25

Las ventanas de la habitación donde se había instalado la Central de operaciones de defensa civil, en el décimo piso de la Dirección general de policía de Frankfurt, no se abrían.

El arquitecto así lo había previsto a fin de no interferir en el funcionamiento del sistema de aire acondicionado. Pero los ventiladores y filtros estaban desarrollando en esos momentos una batalla desesperada contra el aire caliente, viciado y lleno de humo, contaminado tras satisfacer las necesidades de oxígeno de más de cien personas y recibir el humo de sus cigarrillos.

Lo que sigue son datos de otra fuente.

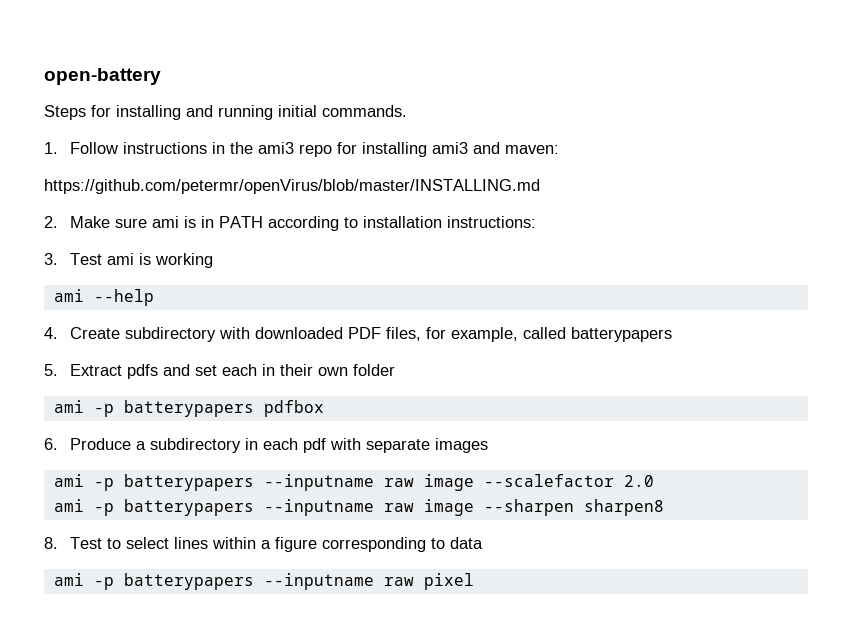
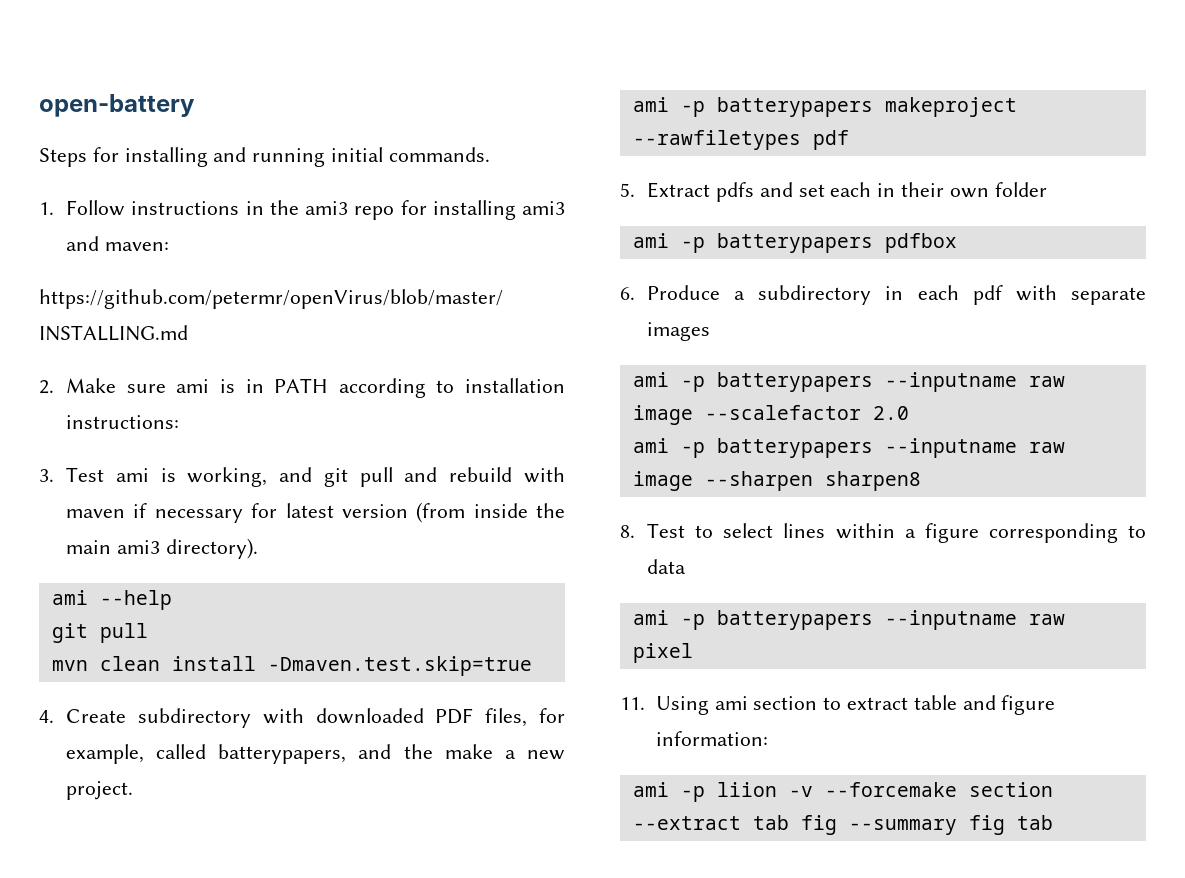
[154,253,213,268] [53,289,154,306] working // ami --help -> [187,467,565,487] [66,502,565,523] [66,538,258,559] [51,590,172,610] [51,623,148,643] [51,656,532,676] working, and git pull and rebuild with maven if necessary for latest version (from inside the main ami3 directory). // ami --help // git pull // mvn clean install -Dmaven.test.skip=true
[570,327,672,342] batterypapers -> [218,744,566,764] [66,781,134,800] [632,97,1017,117] [632,130,849,150] batterypapers, and the make a new project. // ami -p batterypapers makeproject --rawfiletypes pdf
(474, 581) none -> [620,695,1056,715] [655,731,768,746] [632,782,1053,802] [632,815,1053,835] // 11. Using ami section to extract table and figure information: // ami -p liion -v --forcemake section --extract tab fig --summary fig tab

El ruido era ensordecedor: teléfonos, aparatos de radio, teletipos, vocerío. Dos electricistas con monos azules taladraban una pared en busca de un hilo telefónico defectuoso.

Los hombres sentados en torno a la mesa de juntas parecían indiferentes al calor y al ruido. Todos estaban pendientes de la pantalla de televisión, cuyos parpadeos se fueron concretando gradualmente en una nítida imagen: la cúpula de Helios, muy pequeña — filmada desde gran altura—, circundada de un halo de humo negro azulado.

Los hombres continuaron lanzando periódicas miradas a la figura en miniatura del centro mortífero, incluso después de que el canciller hubiera comenzado a hablar.

—Lo más terrible ya ha pasado — dijo el canciller —. La nube se aleja en dirección oeste—noroeste y Frankfurt queda fuera de su camino —. Se acercó a un mapa de la República Federal que ocupaba la pared hasta el techo.

—Continuaremos dando prioridad a las operaciones de evacuación de la zona situada en la dirección del viento. Naturalmente también desalojaremos todo esto — señaló Darmstadt, Mainz, Mannheim, Ludwigshafen —, hasta despejar una zona de cuarenta kilómetros de radio en torno a la Central.

—¿Será suficiente? —preguntó el ministro de Defensa, Krüger.

—Los meteorólogos y biólogos especializados en radiactividad aseguran que sí. Han comenzado a disminuir las radiaciones con que el uranio de Helios contamina el aire.

—Pero ahora está contaminando las aguas subterráneas — dijo el ministro de Investigación, Gerner.

El canciller hizo un gesto de asentimiento.

—Y el Rin. Ya se ha comunicado la prohibición de beber agua en todas las ciudades. El problema será el abastecimiento. Pero ya nos ocuparemos de resolverlo cuando la nube radiactiva se haya diluido definitivamente en la atmósfera...

—...y comience a dejar caer su lluvia radiactiva sobre toda Europa — añadió Gerner.

—Lo pagaremos caro — dijo Lützkow, el jefe del partido de la oposición —. En dinero y en prestigio. — Lützkow era el ministro de Asuntos Exteriores del gabinete de emergencia. El canciller le había encomendado la tarea de informar a todos los países amenazados sobre el desarrollo de la catástrofe.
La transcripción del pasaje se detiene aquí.